Morando Morandini in L'Osservatore Politico Letterario, del 12 dicembre 1965: «Paradossalmente si potrebbe sostenere che Giulietta degli spiriti è un film da sfogliare più che da vedere; il modo migliore di assaporarlo sarebbe quello di ridurlo a un migliaio di inquadrature, e poi esaminarle, a una a una, come si fa con un album. Viene il sospetto che Fellini sia stato condizionato - e frenato - dal colore, non soltanto da Giulietta.»
Jean-Louis Bory in Arts, del 20 ottobre 1965: «Giulietta degli spiriti è l'ultima roulotte che Fellini-Barnum aggiunge alla sua carovana. In definitiva realtà e soprannaturale, presente, passato e possibile si trovano sullo stesso piano: quello del barocco felliniano, dove le convenzioni personali hanno preso il rilievo delle convenzioni della realtà. L'Angelo del Bizzarro scompiglia quello dell'iconografia sulpiziana. Il barocco mistico, il barocco formale che dimentica tutto il resto, diventando puramente divertente. Si ride molto.»
Gordon Gow in Films and Filming, dell'aprile 1966: «Le risorse tipiche del film sono: una macchina da presa frenetica, immagini incalzanti unite a un eccezionale dominio della luce e del colore. Questo è cinema da maestro, non solo in rapporto all'opera immediatamente precedente di Fellini, Otto e mezzo, ma si colloca vicino al Citizen Kane di Welles e al Marienbad di Resnais. Si muove liberamente e significativamente nel tempo e nello spazio, nell'immaginazione e nella memoria.»
Gian Piero Brunetta in Cent'anni di cinema italiano (Laterza, 1991): «Grazie a un colore che accentua la ricerca simbolica e antinaturalistica, Fellini non pone più alcun freno ai suoi istinti immaginativi.
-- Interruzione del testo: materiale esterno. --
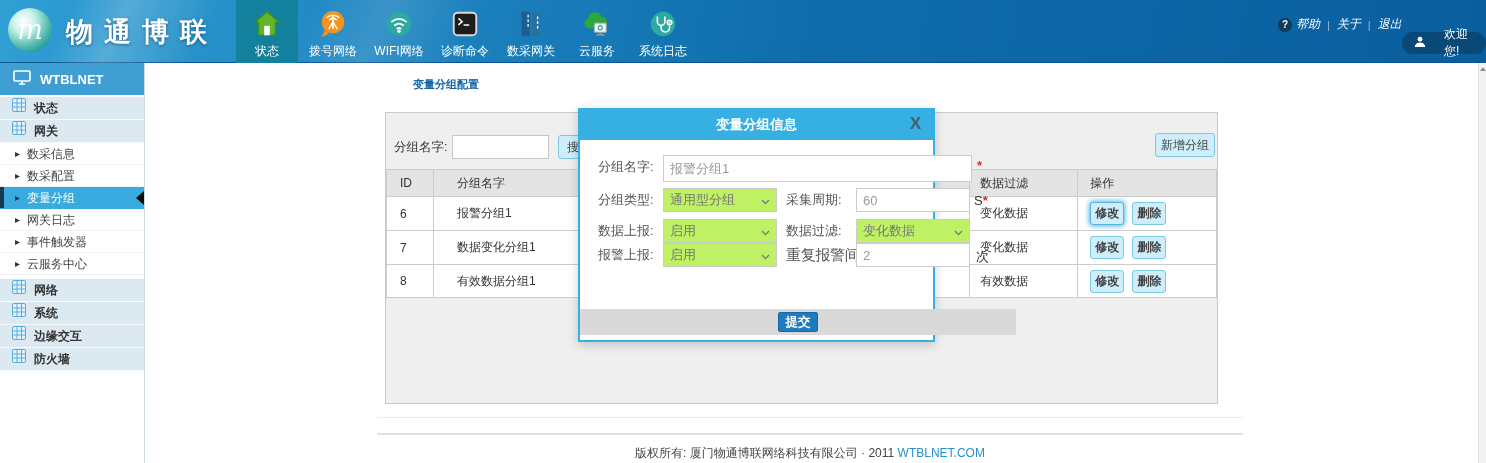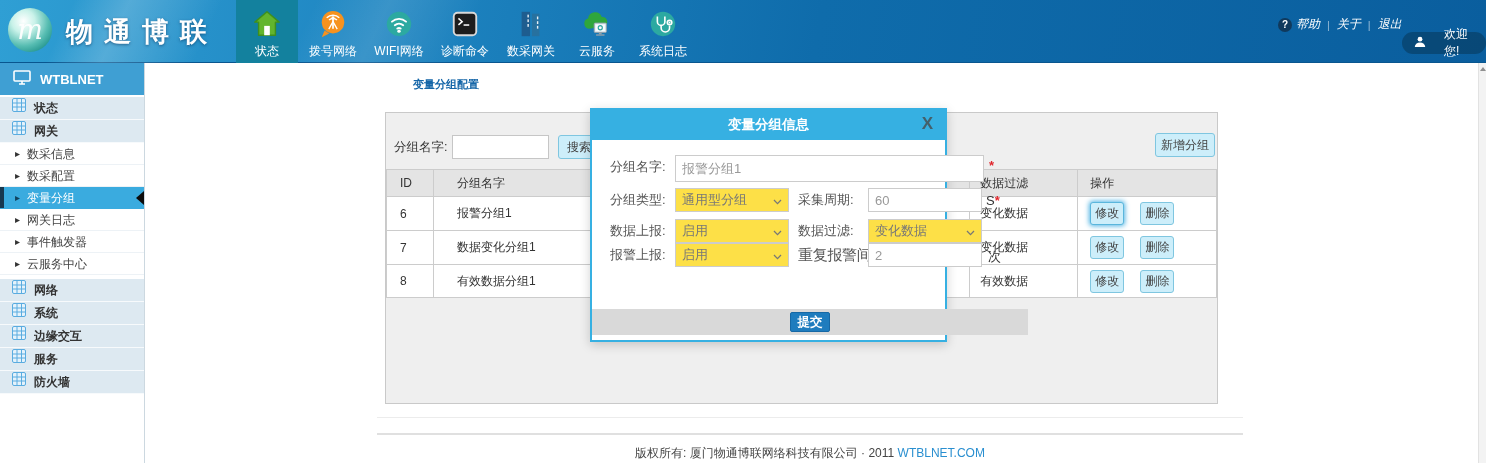--- a/index.html
+++ b/index.html
@@ -82,7 +82,7 @@
   .copy-link { color:#2a8fd0; cursor:pointer; }
 
   
-  .modal { position:absolute; left:590px; top:108px; width:357px; height:234px; background:#fff;
+  .modal { position:absolute; left:578px; top:108px; width:357px; height:234px; background:#fff;
            border:2px solid #36b0e2; box-shadow:0 3px 10px rgba(0,0,0,.18); z-index:50; }
   .modal-head { height:30px; background:#36b0e2; position:relative; }
   .modal-title { display:block; text-align:center; line-height:30px; color:#fff; font-size:13.5px; font-weight:bold; }

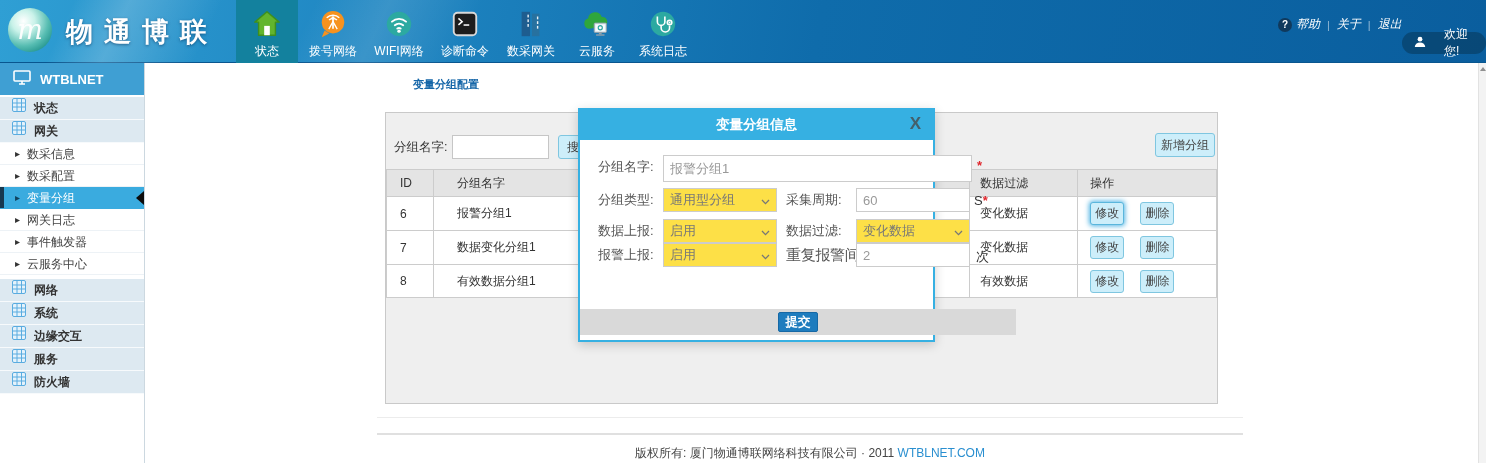--- a/index.html
+++ b/index.html
@@ -90,7 +90,7 @@
   .m-label { position:absolute; font-size:13px; color:#555; line-height:24px; white-space:nowrap; }
   .m-input { position:absolute; border:1px solid #ccc; background:#fff; font-size:13px; color:#999;
              padding:0 6px; font-family:inherit; }
-  .m-select { position:absolute; border:1px solid #ccc; background:#fde047; display:flex; align-items:center;
+  .m-select { position:absolute; border:1px solid #ccc; background:#bef264; display:flex; align-items:center;
               justify-content:space-between; padding:0 6px; cursor:pointer; }
   .m-select .sel-val { font-size:13px; color:#777; }
   .req { position:absolute; color:#e0262c; font-size:13px; font-weight:bold; }

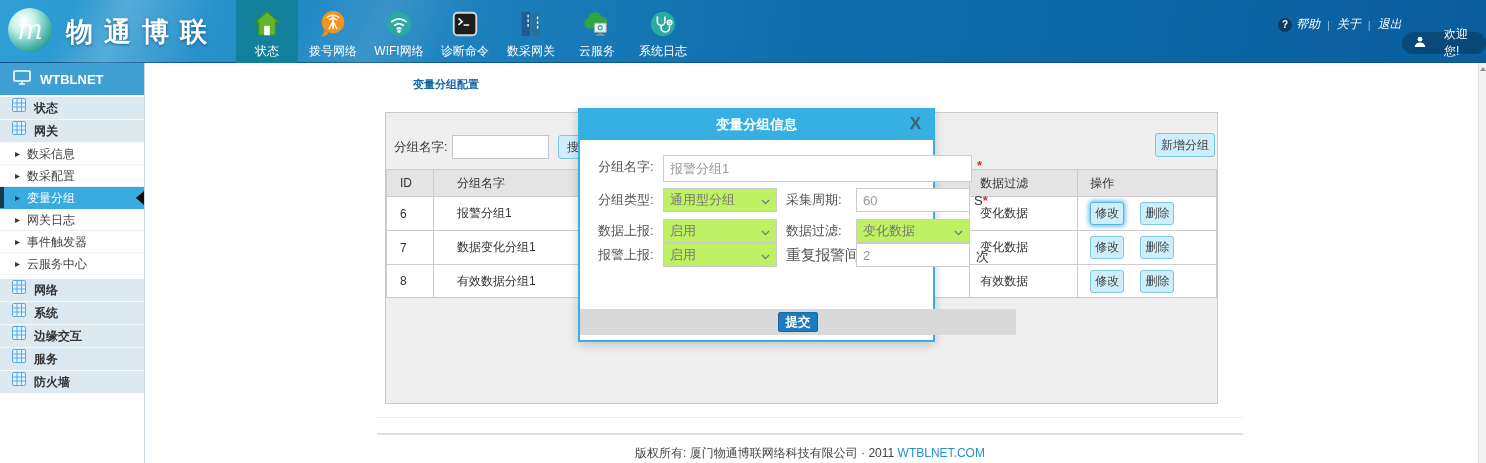--- a/index.html
+++ b/index.html
@@ -70,7 +70,7 @@
   .c-name { padding-left:23px; }
   .c-filter { padding-left:10px; }
   .c-op { padding-left:12px; }
-  .row-btn { padding:2px 4px; margin-right:13px; }
+  .row-btn { padding:2px 4px; margin-right:5px;font-weight:bold; }
   .row-btn.glow { box-shadow:0 0 5px 1px rgba(70,175,225,.95); border-color:#5ab6dc; }
   .pager-row { height:37px; }
   .pager-cell { position:relative; }

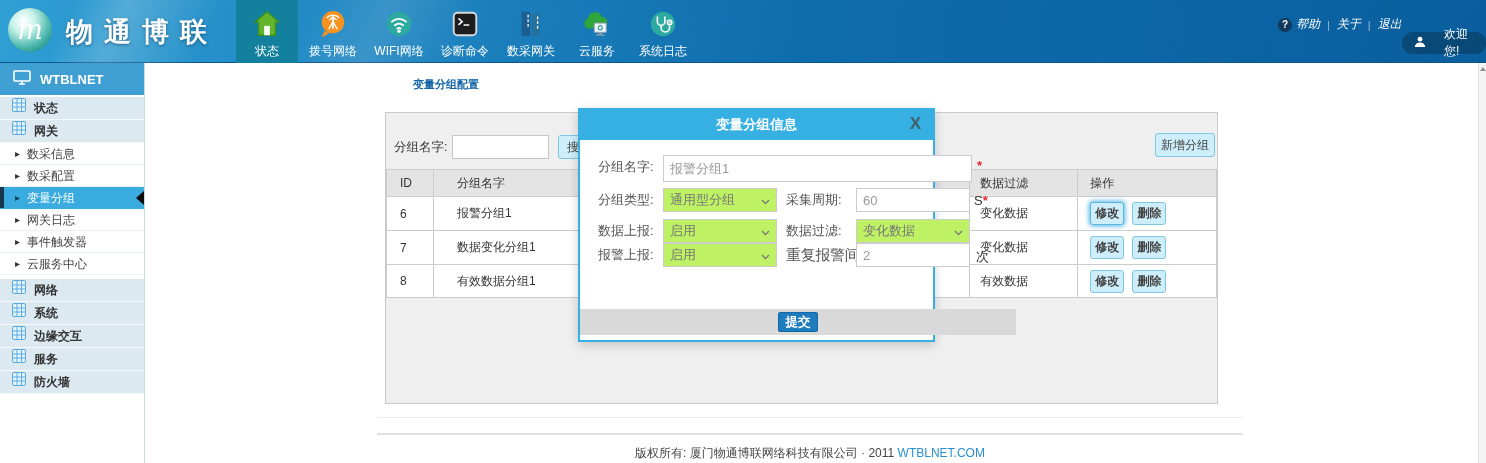--- a/index.html
+++ b/index.html
@@ -305,13 +305,6 @@
               <path d="M0.5 5 H13.5 M0.5 9 H13.5 M5 0.5 V13.5 M9.5 0.5 V13.5" stroke="#5aace0" stroke-width="1"></path>
             </svg></span>
         <span>边缘交互</span>
-      </div>
-      <div class="side-sec">
-        <span><svg width="14" height="14" viewBox="0 0 14 14">
-              <rect x="0.5" y="0.5" width="13" height="13" rx="1.5" fill="#e4f2fb" stroke="#5aace0"></rect>
-              <path d="M0.5 5 H13.5 M0.5 9 H13.5 M5 0.5 V13.5 M9.5 0.5 V13.5" stroke="#5aace0" stroke-width="1"></path>
-            </svg></span>
-        <span>服务</span>
       </div>
       <div class="side-sec">
         <span><svg width="14" height="14" viewBox="0 0 14 14">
Tra tutti i viaggi nella memoria effettuati nel corso della sua attività questo è l'unico che cerca di esplorare il mondo della controparte femminile, vedendolo animato e coabitato da una folla di presenze uscite direttamente dall'iconografia della religione cattolica e da figure di sacerdotesse del sesso, che invitano alla liberazione del corpo e alla trasgressione dei comandamenti e dei tabù. Giulietta mette in scena riti e comportamenti in via di sparizione, quasi frammenti residuali di civiltà che stanno scomparendo e stabilisce un ulteriore punto d'orientamento per l'opera del regista.»